▶ Task material
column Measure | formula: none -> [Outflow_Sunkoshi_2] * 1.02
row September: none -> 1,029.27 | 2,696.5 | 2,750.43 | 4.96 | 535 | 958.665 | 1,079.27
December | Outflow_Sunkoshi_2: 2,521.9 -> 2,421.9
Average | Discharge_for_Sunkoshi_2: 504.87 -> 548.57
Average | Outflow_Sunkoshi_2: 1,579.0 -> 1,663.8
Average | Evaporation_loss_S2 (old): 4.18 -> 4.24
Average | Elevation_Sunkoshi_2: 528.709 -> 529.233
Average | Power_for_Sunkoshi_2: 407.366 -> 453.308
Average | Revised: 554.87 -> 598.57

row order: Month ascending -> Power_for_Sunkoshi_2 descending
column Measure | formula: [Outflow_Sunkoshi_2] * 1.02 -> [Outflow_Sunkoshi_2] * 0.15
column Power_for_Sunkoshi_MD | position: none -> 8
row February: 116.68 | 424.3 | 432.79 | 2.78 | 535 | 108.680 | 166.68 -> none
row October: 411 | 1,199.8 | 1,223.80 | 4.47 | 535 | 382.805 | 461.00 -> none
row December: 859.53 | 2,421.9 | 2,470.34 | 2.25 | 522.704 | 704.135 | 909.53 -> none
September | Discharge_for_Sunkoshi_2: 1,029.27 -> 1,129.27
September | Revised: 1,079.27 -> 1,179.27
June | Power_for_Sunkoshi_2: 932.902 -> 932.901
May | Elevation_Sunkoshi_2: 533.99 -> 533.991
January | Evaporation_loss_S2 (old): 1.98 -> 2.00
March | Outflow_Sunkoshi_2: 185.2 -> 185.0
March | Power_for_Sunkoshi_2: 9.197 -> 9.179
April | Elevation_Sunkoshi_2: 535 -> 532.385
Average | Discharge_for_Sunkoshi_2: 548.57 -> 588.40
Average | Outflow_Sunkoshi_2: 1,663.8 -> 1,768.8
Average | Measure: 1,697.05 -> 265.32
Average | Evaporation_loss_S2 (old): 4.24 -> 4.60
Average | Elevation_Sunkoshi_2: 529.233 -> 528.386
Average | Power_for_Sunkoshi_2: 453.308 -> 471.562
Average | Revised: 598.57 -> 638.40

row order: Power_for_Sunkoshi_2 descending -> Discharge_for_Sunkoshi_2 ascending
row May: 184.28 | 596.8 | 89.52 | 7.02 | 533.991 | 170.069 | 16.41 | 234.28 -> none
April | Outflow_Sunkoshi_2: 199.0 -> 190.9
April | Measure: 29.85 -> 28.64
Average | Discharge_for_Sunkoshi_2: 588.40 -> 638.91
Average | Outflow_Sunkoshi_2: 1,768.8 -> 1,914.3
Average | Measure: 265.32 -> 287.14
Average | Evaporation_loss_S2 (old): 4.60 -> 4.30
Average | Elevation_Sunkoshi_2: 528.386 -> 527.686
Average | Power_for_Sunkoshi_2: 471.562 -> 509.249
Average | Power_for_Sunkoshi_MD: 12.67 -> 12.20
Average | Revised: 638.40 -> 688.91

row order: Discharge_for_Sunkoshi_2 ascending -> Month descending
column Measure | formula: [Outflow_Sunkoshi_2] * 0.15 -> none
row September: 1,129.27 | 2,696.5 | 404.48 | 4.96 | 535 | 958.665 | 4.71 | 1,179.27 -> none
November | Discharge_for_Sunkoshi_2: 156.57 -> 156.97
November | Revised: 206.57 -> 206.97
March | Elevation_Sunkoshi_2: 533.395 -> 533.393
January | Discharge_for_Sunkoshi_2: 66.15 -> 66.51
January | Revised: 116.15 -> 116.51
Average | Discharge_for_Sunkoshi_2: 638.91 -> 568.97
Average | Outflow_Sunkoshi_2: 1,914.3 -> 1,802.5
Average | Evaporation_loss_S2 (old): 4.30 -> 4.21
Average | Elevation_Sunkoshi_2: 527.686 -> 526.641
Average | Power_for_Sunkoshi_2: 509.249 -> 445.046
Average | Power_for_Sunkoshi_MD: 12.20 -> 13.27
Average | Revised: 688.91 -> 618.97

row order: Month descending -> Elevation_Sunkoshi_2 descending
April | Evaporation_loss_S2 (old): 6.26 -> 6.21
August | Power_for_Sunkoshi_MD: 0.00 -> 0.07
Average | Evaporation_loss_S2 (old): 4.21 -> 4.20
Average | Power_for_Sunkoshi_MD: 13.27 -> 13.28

▶ What needs to be done
Once the lines above that include "January" are counted, report the number and nothing else.

▶ Answer below
3